[Start of section]

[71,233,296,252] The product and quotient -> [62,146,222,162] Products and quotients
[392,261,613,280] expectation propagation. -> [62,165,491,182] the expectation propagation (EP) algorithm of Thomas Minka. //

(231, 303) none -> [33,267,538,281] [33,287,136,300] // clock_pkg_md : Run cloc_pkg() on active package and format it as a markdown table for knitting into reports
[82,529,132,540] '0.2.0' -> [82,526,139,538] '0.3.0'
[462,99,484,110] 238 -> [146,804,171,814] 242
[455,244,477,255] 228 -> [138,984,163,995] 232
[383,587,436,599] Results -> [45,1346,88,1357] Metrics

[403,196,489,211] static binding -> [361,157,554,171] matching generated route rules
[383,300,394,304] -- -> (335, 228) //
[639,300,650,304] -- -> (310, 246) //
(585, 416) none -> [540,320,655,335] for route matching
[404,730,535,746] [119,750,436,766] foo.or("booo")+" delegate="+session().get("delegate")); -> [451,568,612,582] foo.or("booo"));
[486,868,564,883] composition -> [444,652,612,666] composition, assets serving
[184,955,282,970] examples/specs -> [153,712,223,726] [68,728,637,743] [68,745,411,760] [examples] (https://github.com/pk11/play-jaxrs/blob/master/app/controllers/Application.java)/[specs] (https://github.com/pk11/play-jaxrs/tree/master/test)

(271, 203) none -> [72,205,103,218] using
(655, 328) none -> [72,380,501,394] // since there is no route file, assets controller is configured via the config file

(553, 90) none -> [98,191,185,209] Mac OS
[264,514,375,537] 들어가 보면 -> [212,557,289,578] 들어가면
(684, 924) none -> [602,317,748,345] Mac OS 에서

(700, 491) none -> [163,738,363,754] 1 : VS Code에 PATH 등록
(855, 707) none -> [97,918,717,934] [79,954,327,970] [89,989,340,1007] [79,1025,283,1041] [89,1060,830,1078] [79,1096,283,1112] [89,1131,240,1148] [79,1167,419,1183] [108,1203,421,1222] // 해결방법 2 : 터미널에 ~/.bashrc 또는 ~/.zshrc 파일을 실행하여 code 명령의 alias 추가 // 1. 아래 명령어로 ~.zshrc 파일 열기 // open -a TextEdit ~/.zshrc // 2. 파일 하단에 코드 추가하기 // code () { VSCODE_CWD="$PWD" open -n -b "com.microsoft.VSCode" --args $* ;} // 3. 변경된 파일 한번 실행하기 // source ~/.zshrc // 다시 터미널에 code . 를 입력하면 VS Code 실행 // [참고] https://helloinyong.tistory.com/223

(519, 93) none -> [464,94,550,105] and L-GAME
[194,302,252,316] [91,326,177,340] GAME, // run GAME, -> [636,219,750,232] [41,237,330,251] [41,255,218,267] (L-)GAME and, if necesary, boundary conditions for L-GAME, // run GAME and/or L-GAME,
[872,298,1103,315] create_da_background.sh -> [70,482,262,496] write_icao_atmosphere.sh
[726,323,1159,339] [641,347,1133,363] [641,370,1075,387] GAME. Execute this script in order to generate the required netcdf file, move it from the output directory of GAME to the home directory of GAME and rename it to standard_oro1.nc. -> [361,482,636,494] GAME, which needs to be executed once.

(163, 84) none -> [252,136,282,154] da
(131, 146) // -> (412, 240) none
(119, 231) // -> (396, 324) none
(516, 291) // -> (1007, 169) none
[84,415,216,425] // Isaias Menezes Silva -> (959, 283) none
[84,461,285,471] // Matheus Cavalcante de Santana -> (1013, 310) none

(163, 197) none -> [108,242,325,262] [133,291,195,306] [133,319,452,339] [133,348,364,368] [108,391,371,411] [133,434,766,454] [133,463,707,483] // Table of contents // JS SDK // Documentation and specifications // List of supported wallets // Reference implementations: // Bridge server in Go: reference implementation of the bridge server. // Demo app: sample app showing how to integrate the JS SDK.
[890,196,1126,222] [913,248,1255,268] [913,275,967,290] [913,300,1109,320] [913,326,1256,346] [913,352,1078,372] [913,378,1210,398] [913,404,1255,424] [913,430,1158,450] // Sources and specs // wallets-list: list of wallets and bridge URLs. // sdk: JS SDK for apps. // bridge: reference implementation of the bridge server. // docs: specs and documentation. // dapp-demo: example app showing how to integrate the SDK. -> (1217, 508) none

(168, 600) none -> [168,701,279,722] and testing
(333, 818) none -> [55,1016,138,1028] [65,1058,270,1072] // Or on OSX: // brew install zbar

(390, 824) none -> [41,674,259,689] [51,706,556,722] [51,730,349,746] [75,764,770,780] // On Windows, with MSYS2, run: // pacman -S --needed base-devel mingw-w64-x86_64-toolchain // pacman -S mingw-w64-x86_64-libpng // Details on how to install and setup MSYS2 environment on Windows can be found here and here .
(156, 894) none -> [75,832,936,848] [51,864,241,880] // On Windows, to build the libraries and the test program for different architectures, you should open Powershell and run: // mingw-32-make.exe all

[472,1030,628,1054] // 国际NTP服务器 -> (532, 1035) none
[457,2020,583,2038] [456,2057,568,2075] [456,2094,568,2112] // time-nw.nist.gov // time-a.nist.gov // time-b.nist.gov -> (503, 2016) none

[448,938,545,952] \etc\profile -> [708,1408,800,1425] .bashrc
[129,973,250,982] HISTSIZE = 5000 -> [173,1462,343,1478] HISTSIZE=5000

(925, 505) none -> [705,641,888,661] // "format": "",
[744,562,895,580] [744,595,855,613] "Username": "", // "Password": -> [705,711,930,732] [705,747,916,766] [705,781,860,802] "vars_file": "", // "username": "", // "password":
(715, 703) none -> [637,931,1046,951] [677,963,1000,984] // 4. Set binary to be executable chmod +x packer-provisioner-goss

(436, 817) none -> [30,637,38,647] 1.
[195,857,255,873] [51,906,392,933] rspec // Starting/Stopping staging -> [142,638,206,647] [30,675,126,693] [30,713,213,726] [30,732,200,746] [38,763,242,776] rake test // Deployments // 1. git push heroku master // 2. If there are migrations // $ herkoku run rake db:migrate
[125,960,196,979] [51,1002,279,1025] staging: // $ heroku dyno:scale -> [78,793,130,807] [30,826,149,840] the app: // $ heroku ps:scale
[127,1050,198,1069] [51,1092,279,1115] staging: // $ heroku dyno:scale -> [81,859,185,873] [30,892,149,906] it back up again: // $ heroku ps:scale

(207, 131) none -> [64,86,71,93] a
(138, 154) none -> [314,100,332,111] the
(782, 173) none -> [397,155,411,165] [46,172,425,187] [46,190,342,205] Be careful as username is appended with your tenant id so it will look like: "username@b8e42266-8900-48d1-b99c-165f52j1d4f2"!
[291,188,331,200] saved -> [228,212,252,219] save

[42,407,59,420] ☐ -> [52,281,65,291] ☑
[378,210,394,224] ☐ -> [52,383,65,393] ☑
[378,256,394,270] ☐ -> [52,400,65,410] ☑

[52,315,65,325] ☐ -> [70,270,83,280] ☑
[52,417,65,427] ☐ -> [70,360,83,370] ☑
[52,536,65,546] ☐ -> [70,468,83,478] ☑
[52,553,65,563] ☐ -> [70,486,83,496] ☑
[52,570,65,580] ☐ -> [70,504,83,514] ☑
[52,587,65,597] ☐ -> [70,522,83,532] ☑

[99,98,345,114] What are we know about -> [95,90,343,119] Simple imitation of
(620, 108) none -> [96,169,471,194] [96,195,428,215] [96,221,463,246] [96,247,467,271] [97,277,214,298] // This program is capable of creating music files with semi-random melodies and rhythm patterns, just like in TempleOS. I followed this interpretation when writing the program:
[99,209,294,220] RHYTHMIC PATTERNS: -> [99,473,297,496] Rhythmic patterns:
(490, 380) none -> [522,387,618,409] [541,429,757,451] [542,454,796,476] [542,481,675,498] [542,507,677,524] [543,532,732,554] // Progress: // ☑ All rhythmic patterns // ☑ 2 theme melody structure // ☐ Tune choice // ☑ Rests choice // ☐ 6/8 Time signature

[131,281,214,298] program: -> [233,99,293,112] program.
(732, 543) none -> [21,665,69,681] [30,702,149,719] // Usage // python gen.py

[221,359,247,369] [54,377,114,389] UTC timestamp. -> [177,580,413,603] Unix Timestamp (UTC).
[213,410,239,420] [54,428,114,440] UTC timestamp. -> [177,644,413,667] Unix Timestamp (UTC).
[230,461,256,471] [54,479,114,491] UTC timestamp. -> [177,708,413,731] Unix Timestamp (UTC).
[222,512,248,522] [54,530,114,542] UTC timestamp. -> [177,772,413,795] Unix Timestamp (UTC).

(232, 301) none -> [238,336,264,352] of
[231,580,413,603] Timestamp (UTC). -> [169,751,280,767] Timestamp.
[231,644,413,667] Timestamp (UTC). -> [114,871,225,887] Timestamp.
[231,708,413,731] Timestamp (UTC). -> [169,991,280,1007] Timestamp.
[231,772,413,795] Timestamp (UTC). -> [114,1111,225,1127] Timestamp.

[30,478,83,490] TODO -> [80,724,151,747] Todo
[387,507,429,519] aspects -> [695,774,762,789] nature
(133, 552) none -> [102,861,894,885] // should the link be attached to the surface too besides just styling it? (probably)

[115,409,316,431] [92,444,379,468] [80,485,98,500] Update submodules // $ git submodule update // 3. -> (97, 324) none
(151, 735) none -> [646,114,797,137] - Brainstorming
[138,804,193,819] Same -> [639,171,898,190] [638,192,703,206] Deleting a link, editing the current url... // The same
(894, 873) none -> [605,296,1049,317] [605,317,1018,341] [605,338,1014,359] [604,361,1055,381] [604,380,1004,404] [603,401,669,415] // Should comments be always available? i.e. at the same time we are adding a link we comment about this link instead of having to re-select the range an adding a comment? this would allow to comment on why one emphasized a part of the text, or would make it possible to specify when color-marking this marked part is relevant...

[End of section]

» **What to produce**: Reproduce only the lines above, starting at the line with "[82,529,132,540] '0.2.0' ->" and ending at the line with "(700, 491) none", exactly as written.

» **Completed exercise**:
[82,529,132,540] '0.2.0' -> [82,526,139,538] '0.3.0'
[462,99,484,110] 238 -> [146,804,171,814] 242
[455,244,477,255] 228 -> [138,984,163,995] 232
[383,587,436,599] Results -> [45,1346,88,1357] Metrics

[403,196,489,211] static binding -> [361,157,554,171] matching generated route rules
[383,300,394,304] -- -> (335, 228) //
[639,300,650,304] -- -> (310, 246) //
(585, 416) none -> [540,320,655,335] for route matching
[404,730,535,746] [119,750,436,766] foo.or("booo")+" delegate="+session().get("delegate")); -> [451,568,612,582] foo.or("booo"));
[486,868,564,883] composition -> [444,652,612,666] composition, assets serving
[184,955,282,970] examples/specs -> [153,712,223,726] [68,728,637,743] [68,745,411,760] [examples] (https://github.com/pk11/play-jaxrs/blob/master/app/controllers/Application.java)/[specs] (https://github.com/pk11/play-jaxrs/tree/master/test)

(271, 203) none -> [72,205,103,218] using
(655, 328) none -> [72,380,501,394] // since there is no route file, assets controller is configured via the config file

(553, 90) none -> [98,191,185,209] Mac OS
[264,514,375,537] 들어가 보면 -> [212,557,289,578] 들어가면
(684, 924) none -> [602,317,748,345] Mac OS 에서

(700, 491) none -> [163,738,363,754] 1 : VS Code에 PATH 등록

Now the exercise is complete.